Exercise brief |
Answer with a single number: the count of lines below that hold "height".

Given data |
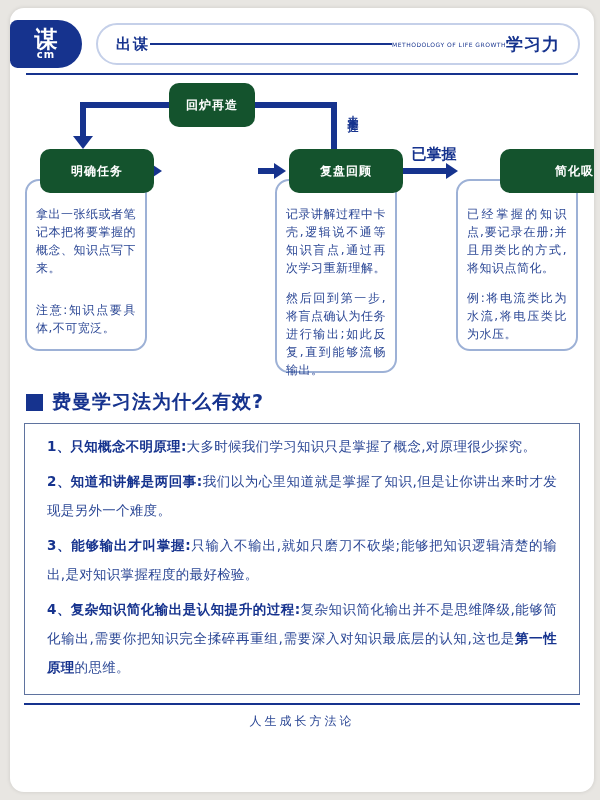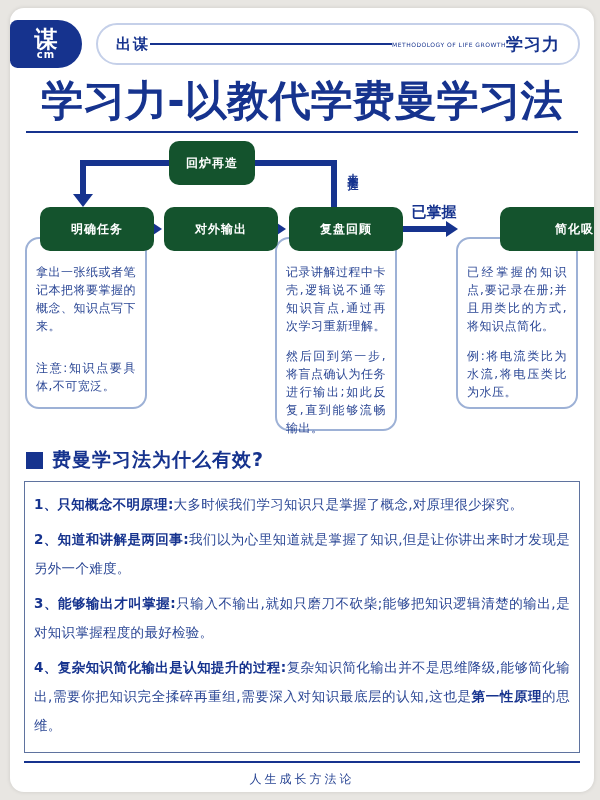--- a/index.html
+++ b/index.html
@@ -103,7 +103,6 @@
       </div>
     </div>
 
-    <div class="page-title">学习力-以教代学费曼学习法</div>
     <div class="title-rule"></div>
 
     <div class="flow">

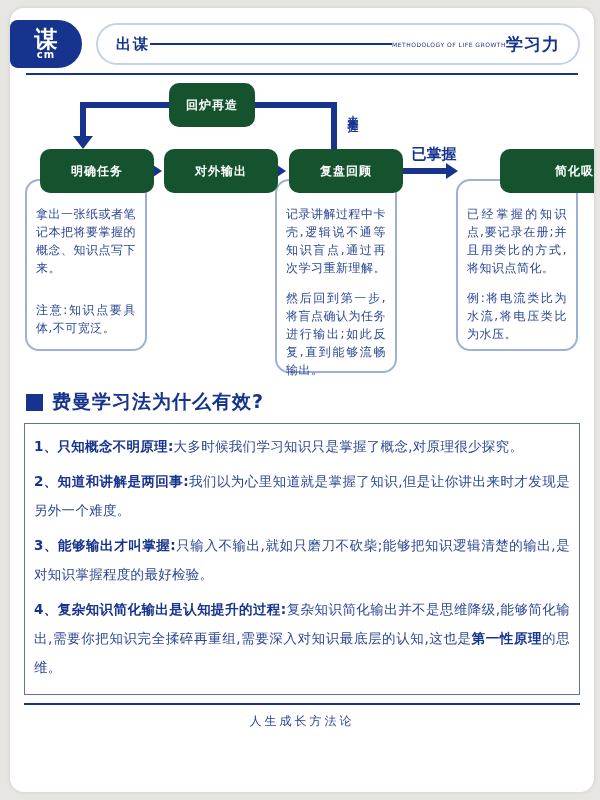--- a/index.html
+++ b/index.html
@@ -118,7 +118,6 @@
       <div class="h-label">已掌握</div>
 
       <div class="node step-node n1">明确任务</div>
-      <div class="node step-node n2">对外输出</div>
       <div class="node step-node n3">复盘回顾</div>
       <div class="node step-node n4">简化吸收</div>
 

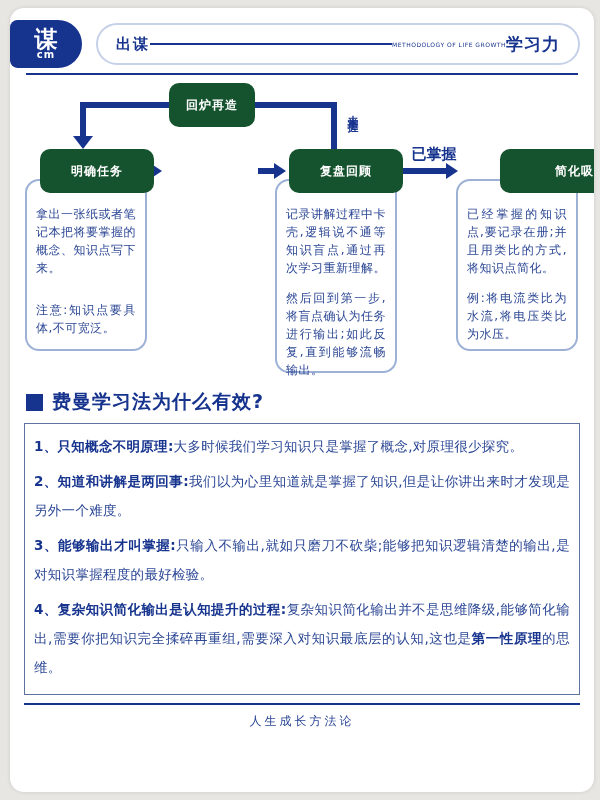--- a/index.html
+++ b/index.html
@@ -74,7 +74,7 @@
   .why-heading { display:flex; align-items:center; gap:9px; margin:8px 2px 8px; }
   .bullet-square { width:17px; height:17px; background:#16338e; }
   .why-title { font-size:19px; font-weight:900; color:#16338e; letter-spacing:1px; }
-  .why-box { border:1.5px solid #5f739f; padding:6px 9px 6px; }
+  .why-box { border:1.5px solid #5f739f; padding:6px 22px 6px; }
   .why-box p { font-size:13.5px; line-height:29px; color:#2b4795; letter-spacing:.3px;
                text-align:justify; margin:2px 0 6px; }
   .lead, .em { font-weight:bold; color:#16338e; }

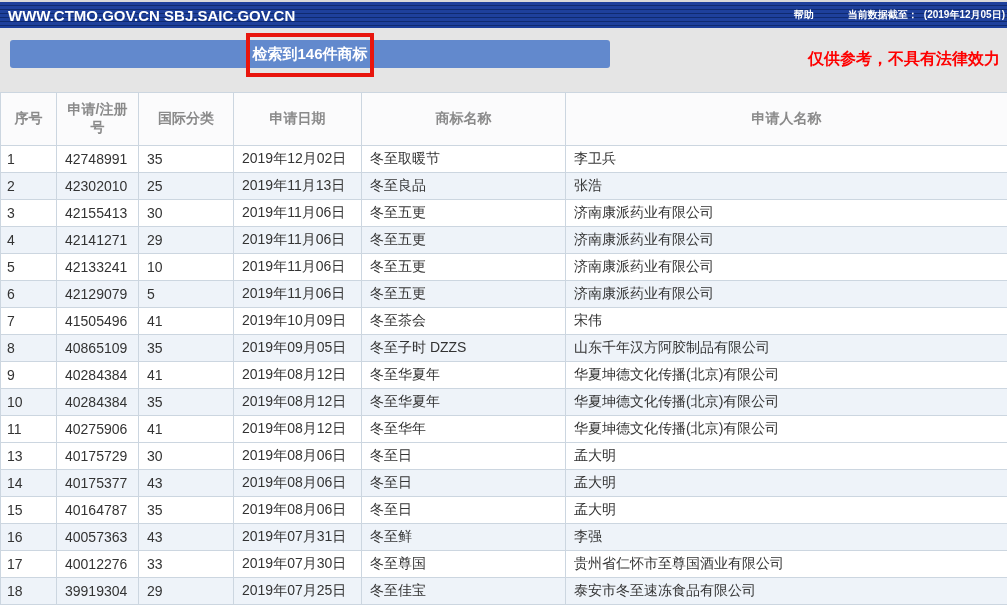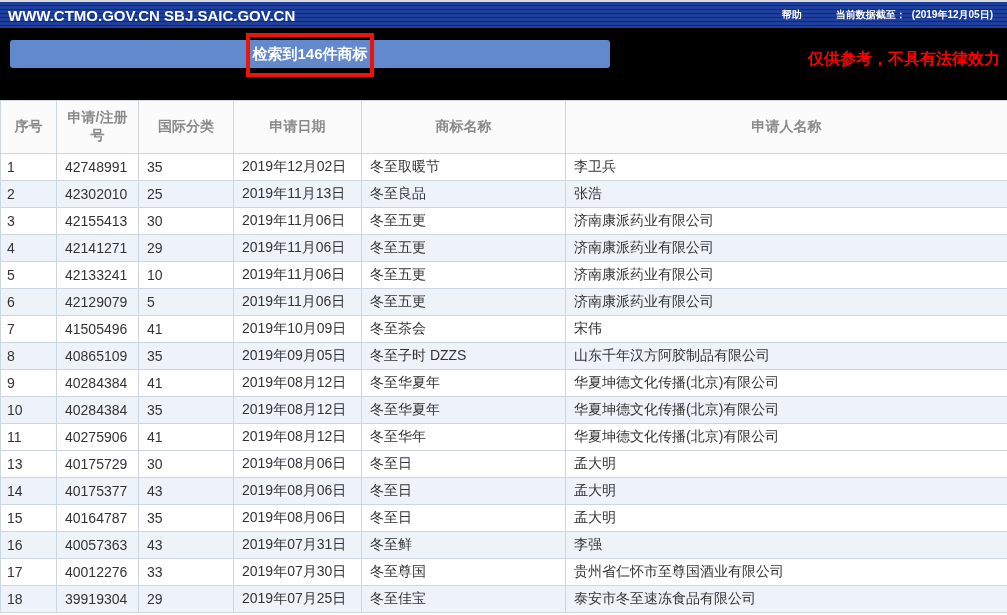--- a/index.html
+++ b/index.html
@@ -18,7 +18,7 @@
     border-top: 2px solid #d9d9d9;
     display: flex; align-items: center;
     color: #ffffff; font-weight: bold;
-    padding: 0 14px 0 8px;
+    padding: 0 2px 0 8px;
   }
   .topbar-left { flex: 1; font-size: 15px; }
   .topbar-right { display: flex; align-items: flex-end; font-size: 10px; }

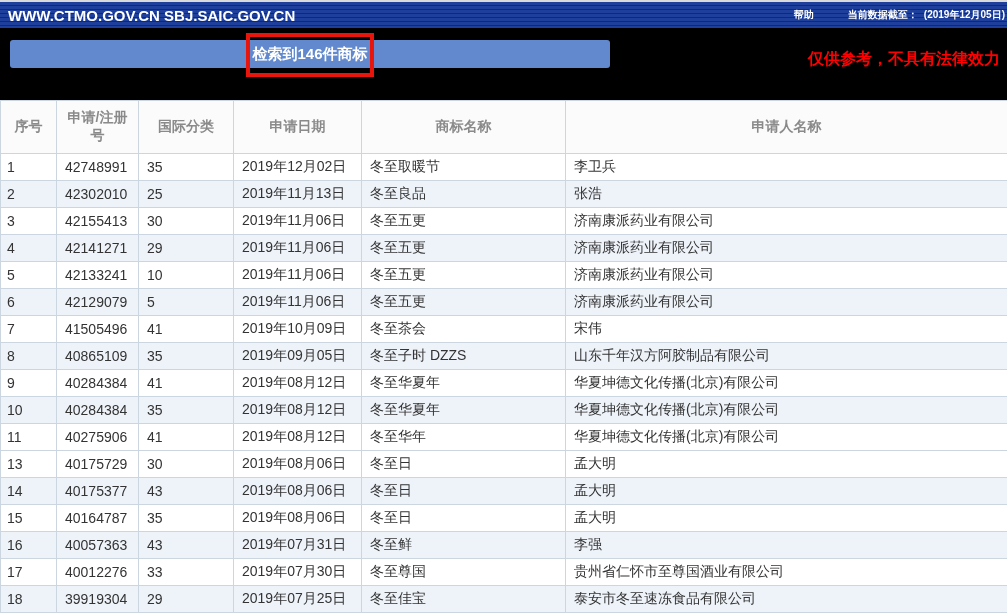--- a/index.html
+++ b/index.html
@@ -26,7 +26,7 @@
   .cutoff-label { margin-right: 6px; }
 
   
-  .band { height: 72px; background: #000000; position: relative; }
+  .band { height: 64px; background: #e5e5e5; position: relative; }
   .result-banner {
     position: absolute; left: 10px; top: 12px;
     width: 600px; height: 28px;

Result of the exercise |
5